One of the problems I am having is how to sort the items contained in a Group item=xxx. This dynamic generation could the the ticket to solve it by using a subframe instead. There has been some talks about using metadata to sort the groups but I haven’t looked into it much further. Not sure if it has been implemented.

I made a templated things/items file generation using Python/Jinja before I came across JRuby. I have been wanting to rewrite it into JRuby / ERB but haven’t had a chance yet. It is currently regenerated manually via the cli. This gives me an idea to regenerate it automatically.

I’d love to see a screenshot of your sitemap as rendered on the devices. I’m curious how you manage the “room by room” information without having a huge sitemap that gets very long to scroll around.

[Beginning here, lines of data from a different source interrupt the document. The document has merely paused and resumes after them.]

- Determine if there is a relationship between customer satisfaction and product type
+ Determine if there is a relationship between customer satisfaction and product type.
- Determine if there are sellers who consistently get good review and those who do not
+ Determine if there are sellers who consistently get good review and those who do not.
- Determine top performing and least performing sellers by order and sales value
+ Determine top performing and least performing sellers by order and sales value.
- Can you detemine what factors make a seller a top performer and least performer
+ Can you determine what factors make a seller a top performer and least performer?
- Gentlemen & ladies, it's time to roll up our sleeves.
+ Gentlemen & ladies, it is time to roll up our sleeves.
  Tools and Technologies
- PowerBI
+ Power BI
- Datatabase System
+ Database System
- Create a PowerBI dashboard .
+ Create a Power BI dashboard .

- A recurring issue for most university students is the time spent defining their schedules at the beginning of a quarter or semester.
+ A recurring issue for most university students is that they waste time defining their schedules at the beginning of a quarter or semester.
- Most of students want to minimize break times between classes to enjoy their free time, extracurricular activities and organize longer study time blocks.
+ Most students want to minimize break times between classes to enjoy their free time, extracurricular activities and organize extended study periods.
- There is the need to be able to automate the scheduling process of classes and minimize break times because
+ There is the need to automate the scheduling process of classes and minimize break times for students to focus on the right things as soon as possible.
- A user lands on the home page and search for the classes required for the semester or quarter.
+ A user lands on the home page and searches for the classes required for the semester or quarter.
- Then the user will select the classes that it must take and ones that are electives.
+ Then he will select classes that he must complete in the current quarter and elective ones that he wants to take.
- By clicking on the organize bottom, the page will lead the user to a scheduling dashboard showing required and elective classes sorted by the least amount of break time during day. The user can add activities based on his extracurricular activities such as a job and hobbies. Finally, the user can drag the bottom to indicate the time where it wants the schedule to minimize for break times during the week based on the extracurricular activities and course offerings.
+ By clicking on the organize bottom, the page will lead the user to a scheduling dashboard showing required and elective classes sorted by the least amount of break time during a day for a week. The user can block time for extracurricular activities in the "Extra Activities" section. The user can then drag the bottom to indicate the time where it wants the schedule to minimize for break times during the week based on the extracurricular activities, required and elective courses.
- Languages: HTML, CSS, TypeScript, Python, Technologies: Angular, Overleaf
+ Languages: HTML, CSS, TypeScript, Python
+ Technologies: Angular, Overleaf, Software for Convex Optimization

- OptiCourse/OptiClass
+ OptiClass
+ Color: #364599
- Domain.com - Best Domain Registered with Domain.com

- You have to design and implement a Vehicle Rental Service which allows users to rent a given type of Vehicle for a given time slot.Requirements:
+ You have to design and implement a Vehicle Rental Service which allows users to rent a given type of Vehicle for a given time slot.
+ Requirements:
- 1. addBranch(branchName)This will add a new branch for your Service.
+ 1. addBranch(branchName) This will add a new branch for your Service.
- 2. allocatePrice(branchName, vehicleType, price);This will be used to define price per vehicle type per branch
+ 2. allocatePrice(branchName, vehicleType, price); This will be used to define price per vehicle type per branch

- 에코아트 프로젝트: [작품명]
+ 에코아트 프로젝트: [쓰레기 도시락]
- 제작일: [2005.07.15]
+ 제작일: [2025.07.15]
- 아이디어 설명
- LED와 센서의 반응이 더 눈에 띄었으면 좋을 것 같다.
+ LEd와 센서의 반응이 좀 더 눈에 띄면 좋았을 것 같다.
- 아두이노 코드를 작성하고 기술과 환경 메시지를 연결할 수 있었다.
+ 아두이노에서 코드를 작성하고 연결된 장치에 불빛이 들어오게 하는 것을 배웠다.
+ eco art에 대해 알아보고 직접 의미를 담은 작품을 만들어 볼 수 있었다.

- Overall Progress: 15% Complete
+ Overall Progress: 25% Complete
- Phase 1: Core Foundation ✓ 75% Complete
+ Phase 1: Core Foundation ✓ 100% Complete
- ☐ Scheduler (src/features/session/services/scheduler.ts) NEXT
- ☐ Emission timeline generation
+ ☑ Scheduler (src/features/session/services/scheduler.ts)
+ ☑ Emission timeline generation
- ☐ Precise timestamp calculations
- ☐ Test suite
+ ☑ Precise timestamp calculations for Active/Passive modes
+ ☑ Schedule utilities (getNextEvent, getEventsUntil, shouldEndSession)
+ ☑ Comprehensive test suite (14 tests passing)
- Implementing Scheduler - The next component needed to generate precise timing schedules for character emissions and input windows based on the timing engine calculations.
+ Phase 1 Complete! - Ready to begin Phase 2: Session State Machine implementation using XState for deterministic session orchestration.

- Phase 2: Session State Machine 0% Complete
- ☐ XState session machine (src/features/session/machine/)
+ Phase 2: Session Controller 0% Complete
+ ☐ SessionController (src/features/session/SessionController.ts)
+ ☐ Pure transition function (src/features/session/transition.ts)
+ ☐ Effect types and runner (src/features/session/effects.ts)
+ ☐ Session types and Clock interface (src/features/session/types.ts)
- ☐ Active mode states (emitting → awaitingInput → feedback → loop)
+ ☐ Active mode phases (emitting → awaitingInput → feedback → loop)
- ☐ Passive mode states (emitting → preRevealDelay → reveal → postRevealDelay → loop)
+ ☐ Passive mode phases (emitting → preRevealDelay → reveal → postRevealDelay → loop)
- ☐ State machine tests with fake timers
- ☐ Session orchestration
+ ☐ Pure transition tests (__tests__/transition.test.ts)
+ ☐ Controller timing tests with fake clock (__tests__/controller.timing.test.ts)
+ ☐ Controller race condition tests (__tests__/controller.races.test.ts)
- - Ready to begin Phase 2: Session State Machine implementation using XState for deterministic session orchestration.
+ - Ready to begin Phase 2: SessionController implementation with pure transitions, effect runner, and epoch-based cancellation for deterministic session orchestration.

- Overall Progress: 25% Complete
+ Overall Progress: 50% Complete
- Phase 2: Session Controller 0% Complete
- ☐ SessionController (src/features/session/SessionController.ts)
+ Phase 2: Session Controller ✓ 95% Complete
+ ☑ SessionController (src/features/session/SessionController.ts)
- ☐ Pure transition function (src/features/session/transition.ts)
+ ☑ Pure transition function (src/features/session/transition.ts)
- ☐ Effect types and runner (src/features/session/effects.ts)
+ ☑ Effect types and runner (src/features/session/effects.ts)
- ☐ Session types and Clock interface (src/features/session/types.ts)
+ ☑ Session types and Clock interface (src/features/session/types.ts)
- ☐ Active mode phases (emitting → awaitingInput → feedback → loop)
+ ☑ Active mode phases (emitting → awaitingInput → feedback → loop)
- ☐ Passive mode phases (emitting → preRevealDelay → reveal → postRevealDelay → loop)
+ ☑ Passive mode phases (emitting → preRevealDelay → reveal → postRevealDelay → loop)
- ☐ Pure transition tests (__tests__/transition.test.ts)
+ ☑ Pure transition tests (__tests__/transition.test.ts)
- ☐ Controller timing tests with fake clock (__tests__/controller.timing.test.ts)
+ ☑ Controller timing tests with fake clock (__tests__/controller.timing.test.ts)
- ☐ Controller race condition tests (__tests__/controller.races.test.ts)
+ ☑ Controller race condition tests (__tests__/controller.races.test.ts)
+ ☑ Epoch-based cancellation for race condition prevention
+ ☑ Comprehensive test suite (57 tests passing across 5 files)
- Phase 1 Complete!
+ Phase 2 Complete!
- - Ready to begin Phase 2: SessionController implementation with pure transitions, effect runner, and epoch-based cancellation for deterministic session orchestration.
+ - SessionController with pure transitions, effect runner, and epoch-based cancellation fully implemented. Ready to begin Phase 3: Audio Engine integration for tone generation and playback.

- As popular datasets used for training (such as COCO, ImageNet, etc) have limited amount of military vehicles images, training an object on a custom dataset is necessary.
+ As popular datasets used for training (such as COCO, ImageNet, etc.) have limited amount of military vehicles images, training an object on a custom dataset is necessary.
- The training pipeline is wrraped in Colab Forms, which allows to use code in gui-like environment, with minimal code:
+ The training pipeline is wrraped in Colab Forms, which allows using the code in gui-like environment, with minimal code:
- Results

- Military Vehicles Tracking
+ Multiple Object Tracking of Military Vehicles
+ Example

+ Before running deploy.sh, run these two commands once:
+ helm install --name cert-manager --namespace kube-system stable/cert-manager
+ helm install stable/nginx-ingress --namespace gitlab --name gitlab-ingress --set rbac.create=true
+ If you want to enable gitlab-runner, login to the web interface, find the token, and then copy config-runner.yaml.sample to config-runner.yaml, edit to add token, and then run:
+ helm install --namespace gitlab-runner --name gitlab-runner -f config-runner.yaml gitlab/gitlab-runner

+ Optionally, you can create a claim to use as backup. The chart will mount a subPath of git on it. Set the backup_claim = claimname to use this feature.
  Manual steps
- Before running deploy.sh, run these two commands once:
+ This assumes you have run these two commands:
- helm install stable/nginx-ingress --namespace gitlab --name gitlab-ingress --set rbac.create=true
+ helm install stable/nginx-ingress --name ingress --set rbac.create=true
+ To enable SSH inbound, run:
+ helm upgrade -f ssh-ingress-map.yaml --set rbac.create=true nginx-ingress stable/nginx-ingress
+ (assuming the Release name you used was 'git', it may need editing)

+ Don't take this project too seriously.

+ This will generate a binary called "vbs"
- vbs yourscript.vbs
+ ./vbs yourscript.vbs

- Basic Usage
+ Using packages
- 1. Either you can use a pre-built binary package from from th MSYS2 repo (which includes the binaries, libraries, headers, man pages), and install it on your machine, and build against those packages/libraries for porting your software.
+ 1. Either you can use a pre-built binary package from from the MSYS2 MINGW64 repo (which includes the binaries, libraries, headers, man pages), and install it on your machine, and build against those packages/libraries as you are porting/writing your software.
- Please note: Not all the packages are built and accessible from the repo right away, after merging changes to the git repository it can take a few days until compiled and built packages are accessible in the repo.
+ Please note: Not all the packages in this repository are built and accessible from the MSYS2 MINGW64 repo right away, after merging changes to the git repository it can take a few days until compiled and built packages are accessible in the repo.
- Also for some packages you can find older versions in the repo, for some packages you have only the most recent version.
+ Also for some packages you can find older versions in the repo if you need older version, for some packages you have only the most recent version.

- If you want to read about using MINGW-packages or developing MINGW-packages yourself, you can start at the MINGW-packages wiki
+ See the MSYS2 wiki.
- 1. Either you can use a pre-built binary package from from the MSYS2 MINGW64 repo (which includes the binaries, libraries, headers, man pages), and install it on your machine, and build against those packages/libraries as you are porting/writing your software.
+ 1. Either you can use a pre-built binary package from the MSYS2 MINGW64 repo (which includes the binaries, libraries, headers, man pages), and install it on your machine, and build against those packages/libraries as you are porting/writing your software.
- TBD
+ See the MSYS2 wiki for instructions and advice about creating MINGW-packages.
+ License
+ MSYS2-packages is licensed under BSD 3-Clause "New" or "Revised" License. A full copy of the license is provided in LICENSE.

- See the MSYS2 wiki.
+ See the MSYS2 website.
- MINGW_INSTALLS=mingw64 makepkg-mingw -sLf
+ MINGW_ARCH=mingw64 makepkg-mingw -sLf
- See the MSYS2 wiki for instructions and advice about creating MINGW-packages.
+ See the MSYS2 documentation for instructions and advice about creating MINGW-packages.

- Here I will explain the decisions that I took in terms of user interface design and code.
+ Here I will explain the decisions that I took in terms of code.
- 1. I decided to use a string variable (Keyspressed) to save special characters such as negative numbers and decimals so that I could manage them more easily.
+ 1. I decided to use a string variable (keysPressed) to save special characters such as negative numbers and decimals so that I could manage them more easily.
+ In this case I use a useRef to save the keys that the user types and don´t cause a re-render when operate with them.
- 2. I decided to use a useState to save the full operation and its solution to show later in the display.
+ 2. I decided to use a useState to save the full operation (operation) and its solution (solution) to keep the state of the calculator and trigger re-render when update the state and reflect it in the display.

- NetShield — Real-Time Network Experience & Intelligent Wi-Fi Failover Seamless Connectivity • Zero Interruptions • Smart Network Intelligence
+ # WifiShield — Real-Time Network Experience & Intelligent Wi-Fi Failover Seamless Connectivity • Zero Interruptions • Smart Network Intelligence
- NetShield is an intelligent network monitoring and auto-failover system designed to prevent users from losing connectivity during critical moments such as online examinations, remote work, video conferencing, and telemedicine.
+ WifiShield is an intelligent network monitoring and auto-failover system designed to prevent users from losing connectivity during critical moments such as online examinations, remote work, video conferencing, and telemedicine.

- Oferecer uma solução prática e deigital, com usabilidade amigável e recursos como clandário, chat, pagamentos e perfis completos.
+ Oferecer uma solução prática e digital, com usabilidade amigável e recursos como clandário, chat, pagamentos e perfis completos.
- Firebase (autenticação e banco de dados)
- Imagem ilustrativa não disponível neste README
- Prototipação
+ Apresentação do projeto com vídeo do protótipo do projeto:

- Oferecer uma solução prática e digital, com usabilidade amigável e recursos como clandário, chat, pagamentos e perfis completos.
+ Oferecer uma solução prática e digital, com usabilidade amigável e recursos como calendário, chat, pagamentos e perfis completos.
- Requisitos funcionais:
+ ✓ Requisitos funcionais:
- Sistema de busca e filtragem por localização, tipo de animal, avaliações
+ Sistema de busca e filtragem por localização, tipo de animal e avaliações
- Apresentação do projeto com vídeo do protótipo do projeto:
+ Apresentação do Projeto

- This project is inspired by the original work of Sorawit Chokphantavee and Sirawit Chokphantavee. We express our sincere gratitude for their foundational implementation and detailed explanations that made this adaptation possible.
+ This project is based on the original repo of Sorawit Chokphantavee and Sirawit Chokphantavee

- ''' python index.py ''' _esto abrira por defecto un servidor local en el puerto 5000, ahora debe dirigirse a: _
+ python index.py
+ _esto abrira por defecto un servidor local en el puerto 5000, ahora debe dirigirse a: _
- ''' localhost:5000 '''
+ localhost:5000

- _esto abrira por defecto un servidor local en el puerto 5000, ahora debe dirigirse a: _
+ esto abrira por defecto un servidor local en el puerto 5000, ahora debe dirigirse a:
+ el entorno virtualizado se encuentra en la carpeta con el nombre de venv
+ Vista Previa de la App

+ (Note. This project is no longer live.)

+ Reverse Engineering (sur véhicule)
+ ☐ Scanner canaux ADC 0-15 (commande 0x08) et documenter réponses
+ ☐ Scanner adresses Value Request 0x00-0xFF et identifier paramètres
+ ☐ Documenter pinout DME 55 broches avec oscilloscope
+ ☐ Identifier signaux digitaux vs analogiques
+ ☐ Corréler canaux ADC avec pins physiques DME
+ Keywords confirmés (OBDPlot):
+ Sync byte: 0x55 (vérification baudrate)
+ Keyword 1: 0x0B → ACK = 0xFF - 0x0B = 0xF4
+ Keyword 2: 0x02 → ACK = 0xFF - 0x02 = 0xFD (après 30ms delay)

I have already started on items as well :slight_smile:

1 Like

Awesome! I’d love to see what you’ll come up. Here’s mine in Python - try not to laugh at my code - I was (and still am) a Python beginner GitHub - jimtng/ohgen: OpenHAB Things and Items Generator

I started learning Python and JRuby because of OpenHAB

Looking forward to you publishing your items generator to github. I still haven’t found the time to start creating one in ruby, so I might as well use yours if you are willing to share.

I updated the example with the newly released ‘watch’ directive for watching directories and files.